Galerinin kendi bünyesine ait 2 adet değeri milyon Poundlarla ifade edilen Picasso’nun yağlıboya tablosu seyircilerin gösterimine açık olup foto çekimi yapılamamaktadır. Bunlardan biri sanatçının 1964 Ekim ayında Fransa’nın güneyindeki çiftlik evinde, 29 parçadan oluşan ‘The Painter’ self-portre serininden bir eseri. Diğeri ise, 1940 yılında Fransa’nın Atlantik kıyısındaki küçük sahil kasabası olan Royan’dan döndükten sonra resmettiği 3 tablosundan bir tanesi, ‘The Spider Crab’. Hayatında büyük aşk yaşadığı 2 önemli kadın Dora Maar ve Therese Walter’ı aynı ölçekte bir balık olarak resmedilmekte.

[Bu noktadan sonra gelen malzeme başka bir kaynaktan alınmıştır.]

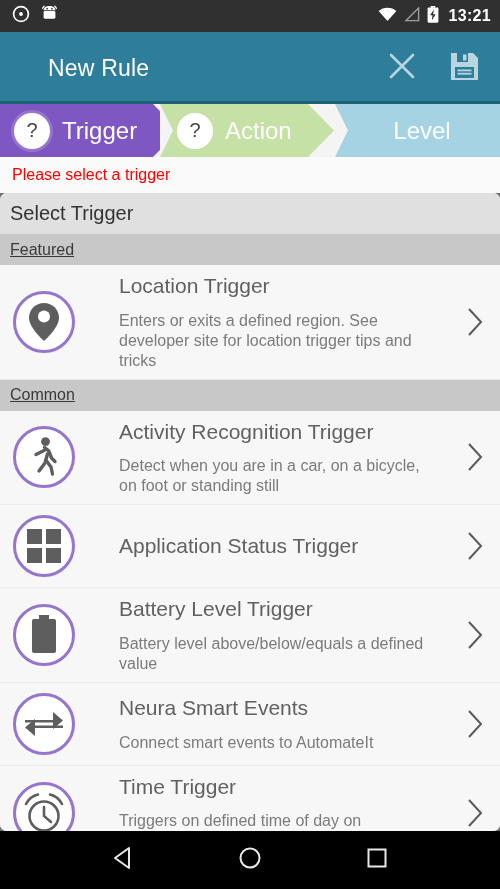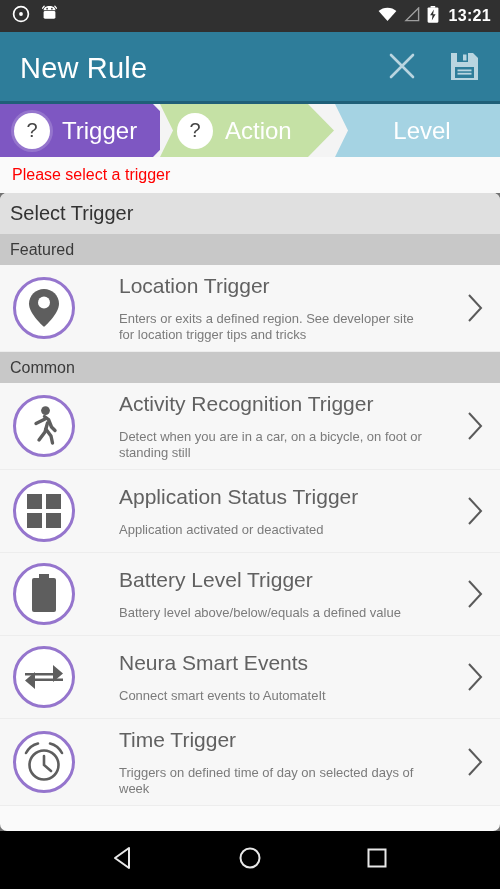"New Rule" .toolbar-title { font-size: 29px -> 23px; margin-left: none -> 28px }
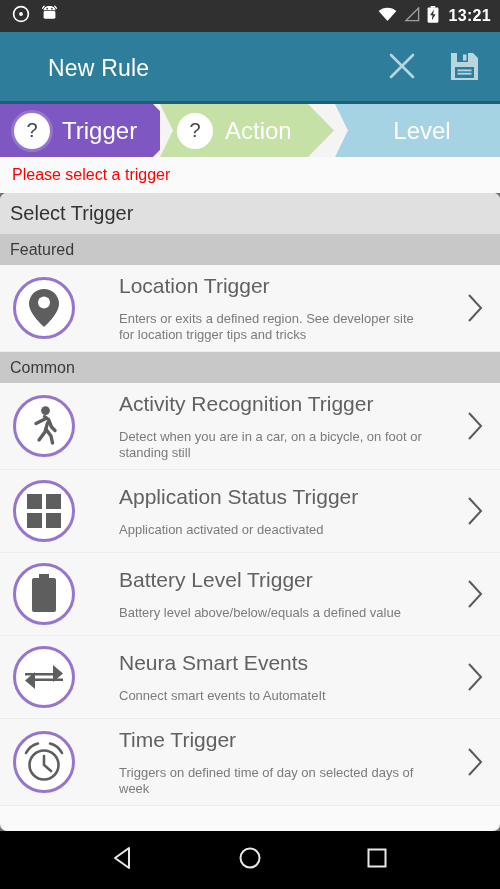"Featured" .section-header { text-decoration: none -> underline }
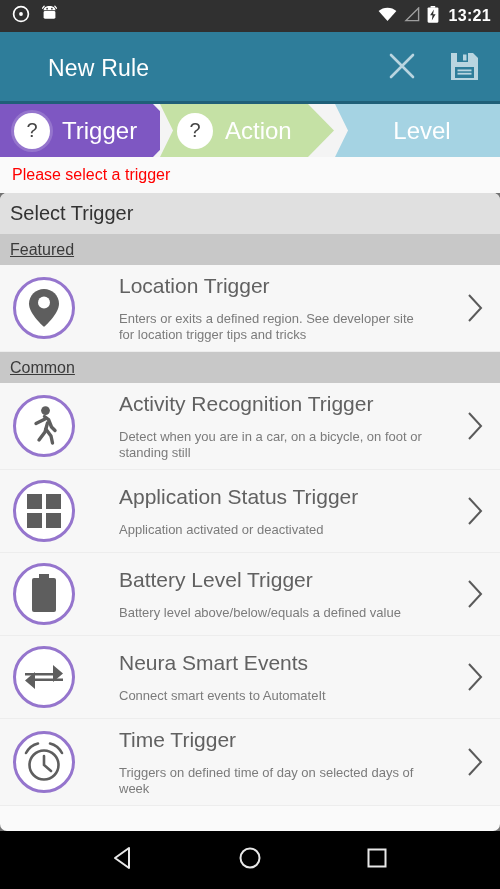"Enters or exits a defined" .row-desc { font-size: 13px -> 16px }
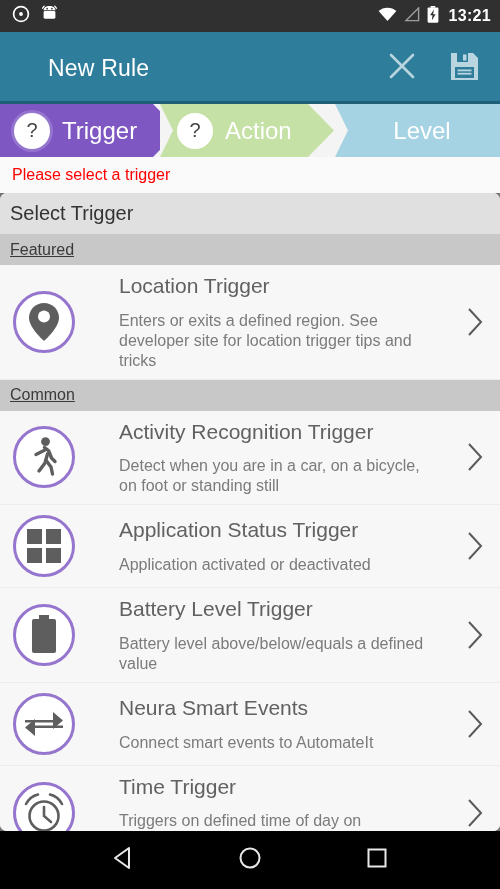"Application activated or deactivated" div.row-desc { html: <div>Application activated or deactivated</div> -> none }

Blind Minotaur Guided by aYoung Girl in the night, 1934.
Faun Unveiling a Woman 1936
Sene 1934, Picasso karısı Olga ve oğlu ile doğduğu ülke İspanya’ya geri döner. Barcelona, Madrid, San Sebastiyan. Bu şehirlerde pek cok boğa güreşi izler. Boğa İspanya topraklarına, özüne aittir. Pek çok eserinde yoğun olarak bogayı figürünü kullanır. Bu arada mitolojik bır varlık olan yarı boğa, yarı insan görünümlü Minotaur ile kendini özleştirdiği çalışmaları büyük ilgi görür. Antik Yunan Mitolojisi’nde labirenete hapsolan Minotor zincirlerini kırmış, sanatçının maskülen, libidosu yüksek, hatta maço karakterinin sembolü olarak resimlerinde yer almıştır. Bu serinin en önemli eserlerinden ‘Blind Minotaur guıded by a Young Girl’. Kadınlarla olan çalkantılı ilişkilerinde hep güçlü, acımasız bir tarafı olan sanatçı bu eserinde resmettiği sevgilisi Therese Walter mitolojik canavara, yani sanatçının kendisine cesurca bakarken. Diğer resimde yine Picasso kendisini Minotor, üstünü açtıgı kız ise sevgilisi Therese Walter.
Daha bir çok özel Picasso eserlerini görebilme şansına sahip olacağınız sergi, 20 Nisan’a kadar New Bond caddesi 144 -146' da ücretsiz olarak izlenebilir.